Filipino political family

The Romualdez family is a political family in the Philippines. Starting from Trinidad Lopez-Romualdez and Daniel Arcilla Romuáldez. The family reached its peak when Imelda Marcos, a Romualdez through her father, was the First Lady of the Philippines. It also reached its peak during the presidency of Bongbong Marcos. The family contains the careers of Daniel Romualdez, Imee Marcos, Norberto Romualdez, and Martin Romualdez.

== Family ==

=== First generation (1875–1920) ===
The family started with Trinidad Lopez-Romualdez as the matriarch and Daniel Arcilla Romuáldez as the Patriarch. Together, they had three children, including Norberto Romualdez, the Chief Justice of the Supreme Court of the Philippines, Miguel Romualdez, the former Mayor of Manila, and Vicente Romualdez, the former Sheriff of Leyte. The family started a coconut business, containing coconuts and abaca.

Norberto Romualdez became a writer, he also became known as the "favorite son of Leyte." He was appointed the assistant attorney of Manila. He was one of the "Seven Wise Men" which created the 1935 Philippine Constitution. In 1920, Miguel Romualdez was elected as the 6th Mayor of Manila. In 1938, Norberto Romualdez was also elected as a representative for Leyte's 4th congressional district.

=== Second generation (1920–1935) ===
The son of Miguel Romualdez, Daniel, became the Speaker of the House of Representatives of the Philippines. He married Paz Gueco, the aunt of Ninoy Aquino. Another one of Miguel's sons, Eduardo Romualdez, became the secretary of Finance from 1966 to 1970. After, he was appointed Ambassador of the Philippines to the United States from 1971 to 1982. Another son, Alberto Romualdez Sr., was elected the Secretary General of the World Medical Association from 1965 to 1973. He died in November 1986.

Vicente Romualdez and his wife Remedios Romualdez had six children, one of them Imelda Marcos, born on July 2, 1929. Vicente Romualdez had several children from another marriage. Remedios died eight years later. The family of Vicente was excluded from the inner circle of the family, causing the leg to be poor. Vicente had another son, Benjamin Romualdez, a former Governor of Leyte. Another child was Alita Romualdez Martel, who married an owner of the construction company Martel Brothers. Armando Romualdez, another child, gained controversy by the Sandiganbayan for gaining ill-gotten land. On November 4, 1941, Norberto Romualdez died.

=== Third generation (1935–1970) ===
Alberto Romualdez and his children moved to the United States for his work. According to his son, Jose Manuel Romualdez, he pushed the family to work at a young age. Alberto Romualdez's son, Alberto Romualdez Jr., was the Secretary of Health under the Cabinet of Joseph Estrada.
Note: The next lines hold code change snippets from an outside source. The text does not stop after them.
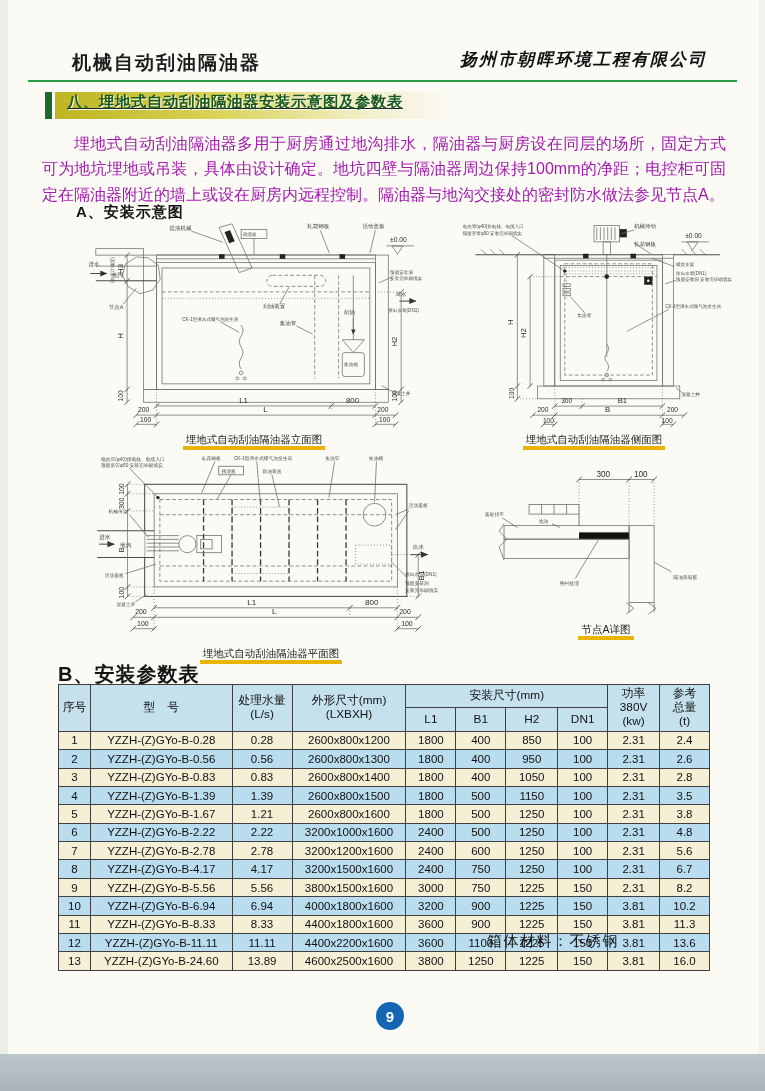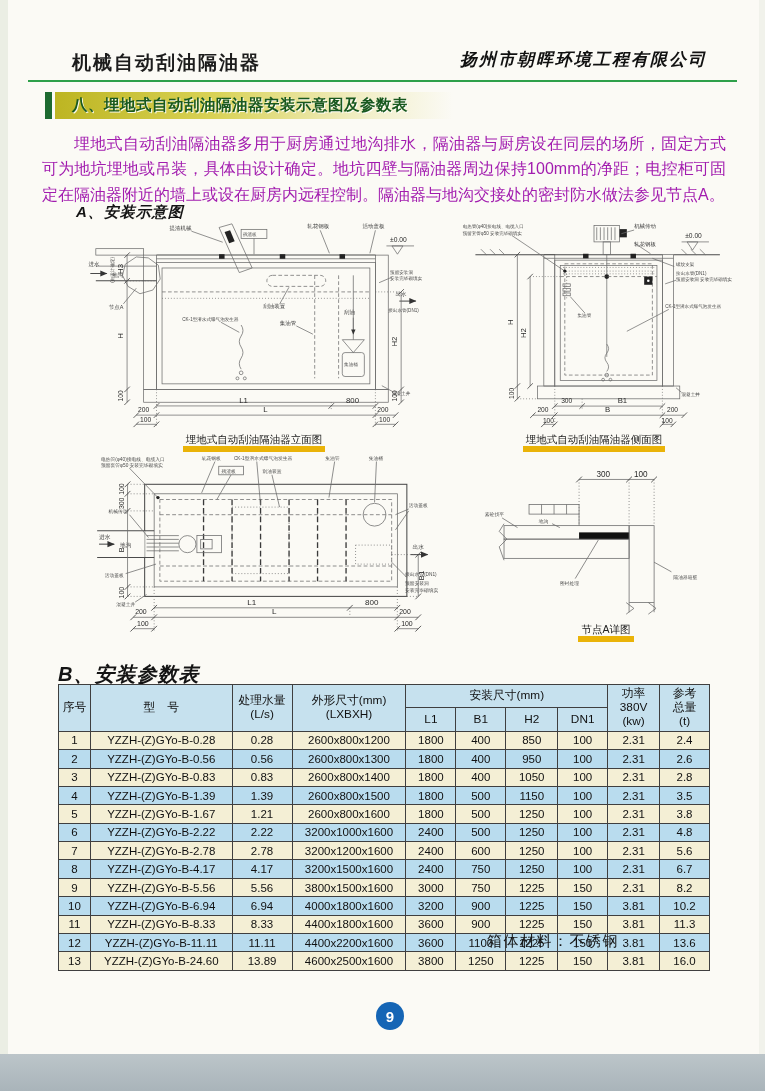--- a/index.html
+++ b/index.html
@@ -11,29 +11,29 @@
        background:linear-gradient(180deg,var(--scan-strip,#bcc5c9),#a9b4ba);}
   .abs{position:absolute;}
   
   .product-title{left:72px;top:50px;font-size:19px;font-weight:bold;letter-spacing:2px;}
   .company-name{right:58px;top:48px;font-size:17px;font-weight:bold;font-style:italic;
        font-family:Liberation Sans, sans-serif;letter-spacing:2px;color:#111;}
   .green-rule{left:28px;right:28px;top:80px;height:2px;background:var(--line-green,#2ea04a);}
   
   .banner{left:45px;top:92px;width:408px;height:27px;display:flex;align-items:stretch;}
   .banner-bar{width:7px;background:var(--banner-bar,#1d6a30);margin-right:3px;}
-  .banner-body{flex:1;display:flex;align-items:center;padding-left:17px;
-       background:linear-gradient(90deg,var(--banner-gold,#bdb522) 0%,#d9d255 40%,#f2efc9 78%,rgba(251,250,245,0) 100%);}
+  .banner-body{flex:1;display:flex;align-items:flex-start;padding-left:12px;
+       background:linear-gradient(90deg,var(--banner-gold,#bdb522) 0%,#d9d255 40%,#f2efc9 78%,rgba(251,250,245,0) 100%);text-decoration:underline;}
   .banner-text{font-size:15.5px;font-weight:bold;color:var(--banner-text,#19591f);
        text-shadow:1px 1px 0 rgba(255,255,255,.9);letter-spacing:.5px;}
   .intro{left:42px;top:131px;width:684px;font-size:16px;line-height:1.58;
        text-align:justify;text-indent:2em;color:#a21caf;}
-  .part-title{font-size:15px;font-weight:bold;letter-spacing:1px;color:#141414;font-style:italic;}
+  .part-title{font-size:15px;font-weight:bold;letter-spacing:1px;color:#141414;}
   .caption{text-align:center;font-size:10.5px;color:#222;margin-top:1px;}
-  .caption span{border-bottom:6px solid #eab308;padding:0 3px 1px;}
+  .caption span{border-bottom:4px solid #eab308;padding:0 3px 1px;}
   
   svg text{font-family:"Liberation Sans","DejaVu Sans",sans-serif;}
   .ln{stroke:#6b6b6b;stroke-width:.8;fill:none;}
   .lnk{stroke:#4a4a4a;stroke-width:1.1;fill:none;}
   .dash{stroke-dasharray:4 2.5;}
   .bdash{stroke:#3a3a3a;stroke-width:1.4;stroke-dasharray:6 3;fill:none;}
   .dot{stroke-dasharray:1 2.2;}
   .tick{stroke:#444;stroke-width:.9;}
   text.t{font-size:6px;fill:#3d3d3d;}
   text.t2{font-size:5px;fill:#4a4a4a;}
@@ -375,20 +375,21 @@
     <text class="d" transform="rotate(-90 352 130)" x="352" y="130" text-anchor="middle">B1</text>
     <text class="d" x="166" y="161">L1</text>
     <text class="d" x="290" y="161">800</text>
     <text class="d2" x="48" y="171">200</text>
     <text class="d" x="192" y="171">L</text>
     <text class="d2" x="326" y="171">200</text>
     <text class="d2" x="50" y="183">100</text>
     <text class="d2" x="328" y="183">100</text>
   </g>
 </svg>
+<div class="caption"><span>埋地式自动刮油隔油器平面图</span></div>
 </div>
 
 <div class="abs" style="left:478px;top:466px;width:256px;">
 <svg width="256" height="152" viewBox="0 0 256 158">
   <g>
     <line x1="100" y1="14" x2="178" y2="14" class="ln"></line>
     <path class="tick" d="M97 17 l6 -6 M149 17 l6 -6 M175 17 l6 -6"></path>
     <line x1="100" y1="14" x2="100" y2="60" class="ln dot"></line>
     <line x1="152" y1="14" x2="152" y2="60" class="ln dot"></line>
     <line x1="178" y1="14" x2="178" y2="60" class="ln dot"></line>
Another one of Alberto's sons, Johnny Romualdez, was a Filipino footballer and the captain of the national Philippine football team during the 1968 Summer Olympics. The last son of Alberto, Jose Manuel Romualdez, is currently the Ambassador of the Philippines to the United States.

Imelda Marcos married to Future President Ferdinand Marcos in 1954. Their first child, Imee Marcos, was born on November 12, 1955. Their second child, Future President Bongbong Marcos, was born on September 13, 1957.Ferdinand Marcos joined the Senate of the Philippines from 1959 to 1965. Their third child, Irene Marcos was born on September 15, 1960. In the 1965 Philippine presidential election, Ferdinand Marcos was elected president. On September 21, 1972, Pres. Marcos declared martial law. He fled the country on February 25, 1986, due to the People Power Revolution, and died three years later in Hawaii.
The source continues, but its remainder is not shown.